The resemblance of the CHC profiles of the non-ant-attended juvenile aphids to that of the ants is incomplete, whereas the resemblance of the profiles of well-grown non-ant-attended aphids to that of the ants is close (Figs. 1, 2; Table 1). We propose two hypotheses to explain the developmental changes in the CHC profiles of the aphids. First, we hypothesize that the aphids may show phenotypic plasticity in CHC production. For example, the myrmecophilous butterfly M. rebeli, which parasitizes multiple host ant species, changes its CHC profile according to the host ant species (Schlick-Steiner et al. 2004). In the same way, because S. yanonis aphids can associate with several different ant species, they may adjust their CHCs to the host ant species in the course of their growth. The CHC profile of M. rebeli caterpillars has many peaks before the caterpillars are brought into the ant nest, whereas after they have been adopted into the nest, the number of peaks in the profile is gradually reduced until the caterpillar profile is similar to the host ant profile (Schlick-Steiner et al. 2004). On the other hand, the number of peaks (branched alkanes and an alkene) in the CHC profiles of S. yanonis is increased in the more mature aphids, thus causing the profiles to become similar to the ant profile (Fig. 1; Table 1). Perhaps branched alkanes and alkenes are relatively important in nestmate recognition in L. fuji like many social insects (Dani et al. 2001; Lucas et al. 2005; Guerrieri et al. 2009), while normal alkanes are not so because they have little effect on the NMDS ordinations (Fig. 2A, B). Second, we hypothesize the developmental change in CHC profiles can be explained by simply assuming that the juvenile aphids cannot produce the full set of mimetic CHCs owing to limitations of their biosynthetic pathways or to the cost of biosynthesis. Whichever hypothesis might be true, in their natural habitat, juveniles usually stay very near to mature aphids (S. Endo, personal observation) whose profiles closely resemble those of the ants and who excrete much honeydew, thus reducing their predation risk under the umbrella of mature aphids.

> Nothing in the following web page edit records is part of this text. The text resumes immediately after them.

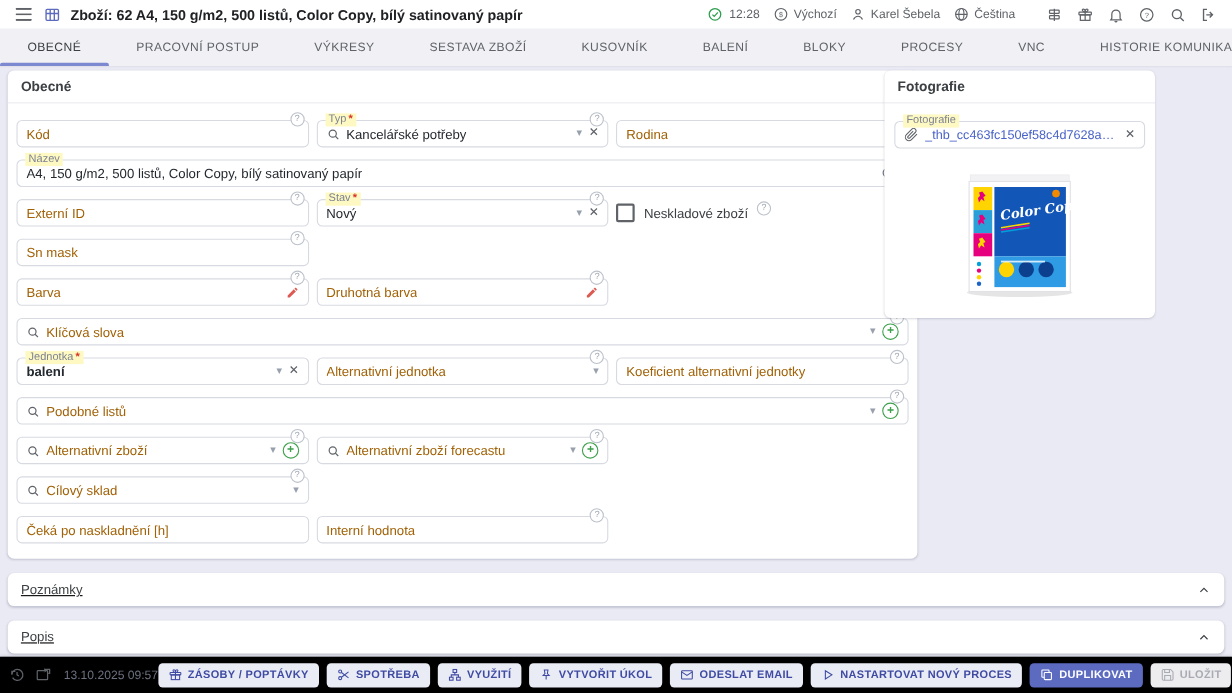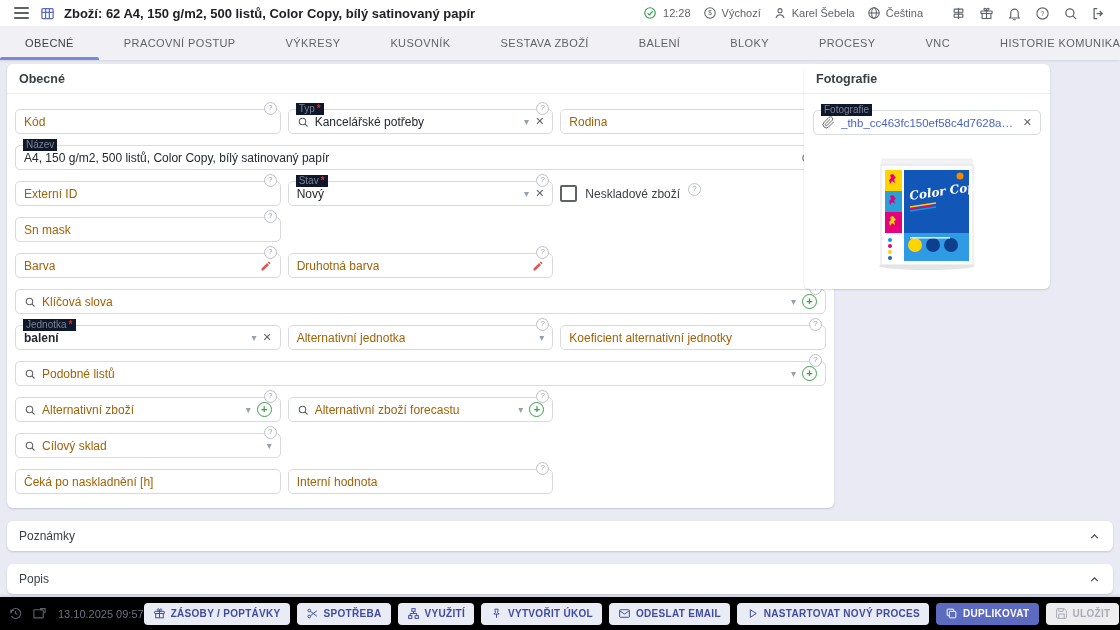--- a/index.html
+++ b/index.html
@@ -206,8 +206,8 @@
   <div class="tab active">OBECNÉ</div>
   <div class="tab">PRACOVNÍ POSTUP</div>
   <div class="tab">VÝKRESY</div>
+  <div class="tab">SESTAVA ZBOŽÍ</div>
   <div class="tab">KUSOVNÍK</div>
-  <div class="tab">SESTAVA ZBOŽÍ</div>
   <div class="tab">BALENÍ</div>
   <div class="tab">BLOKY</div>
   <div class="tab">PROCESY</div>

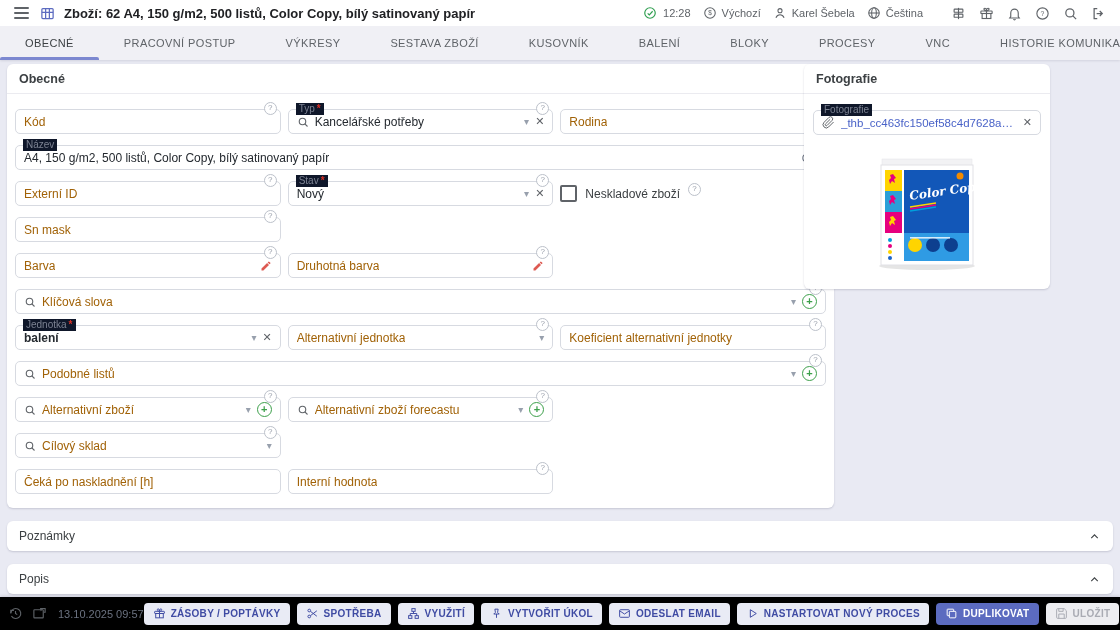--- a/index.html
+++ b/index.html
@@ -57,7 +57,7 @@
   .ph{color:#a16207;white-space:nowrap;overflow:hidden}
   .val{color:#24292f;font-weight:500;white-space:nowrap;overflow:hidden}
   .flabel{
-    position:absolute;top:-7px;left:7px;font-size:10px;color:#7c8292;background:#0f172a;
+    position:absolute;top:-7px;left:7px;font-size:10px;color:#7c8292;background:#fef9c3;
     padding:0 3px;display:flex;gap:2px;line-height:12px;white-space:nowrap;
   }
   .req{color:#d93025;font-weight:700}

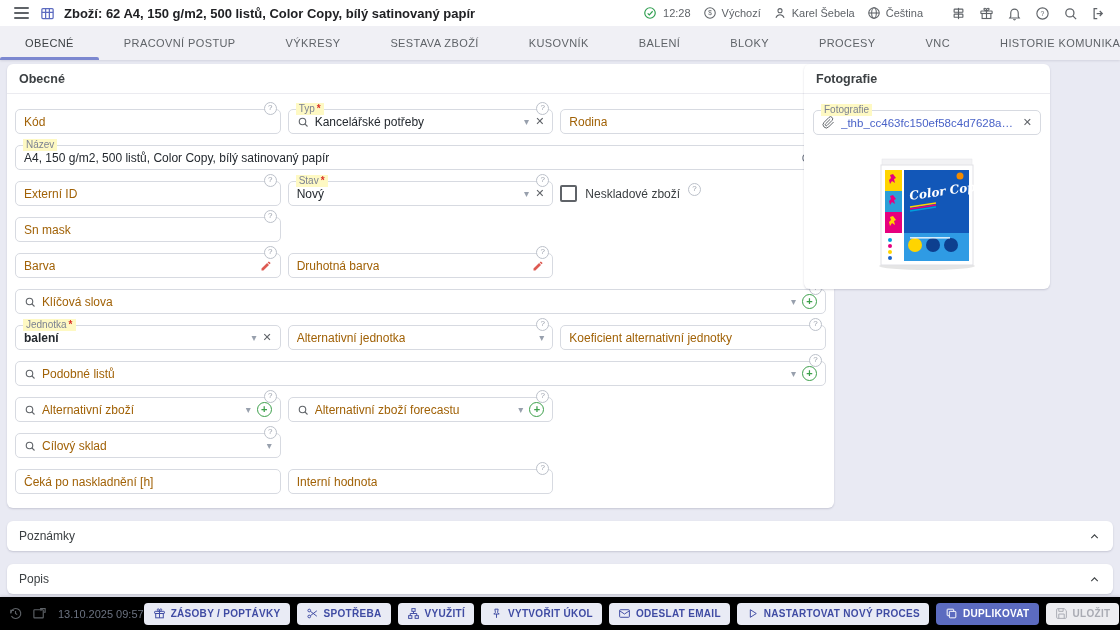--- a/index.html
+++ b/index.html
@@ -90,7 +90,7 @@
   .bar{
     position:absolute;left:7px;right:7px;height:30px;background:#fff;border-radius:6px;
     box-shadow:0 1px 2px rgba(40,40,70,.18);display:flex;align-items:center;
-    padding:0 12px;justify-content:space-between;
+    padding:0 12px;justify-content:space-between;text-decoration:underline;
   }
   .bar-label{font-size:12px;font-weight:500;color:#3c4043}
   .bar.notes{top:521px}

Taken together, our results suggest that the aphids deceive their tending ants by chemical resemblance. Is chemical resemblance, then, generally observed in natural aphid–ant associations? It might be observed only in host-specialist aphids because it usually evolves by species-specific interactions (Thomas and Elmes 1998; Akino et al. 1999). Further research on chemical resemblance in specific aphid–ant associations will deepen our understanding of coevolved mutualisms.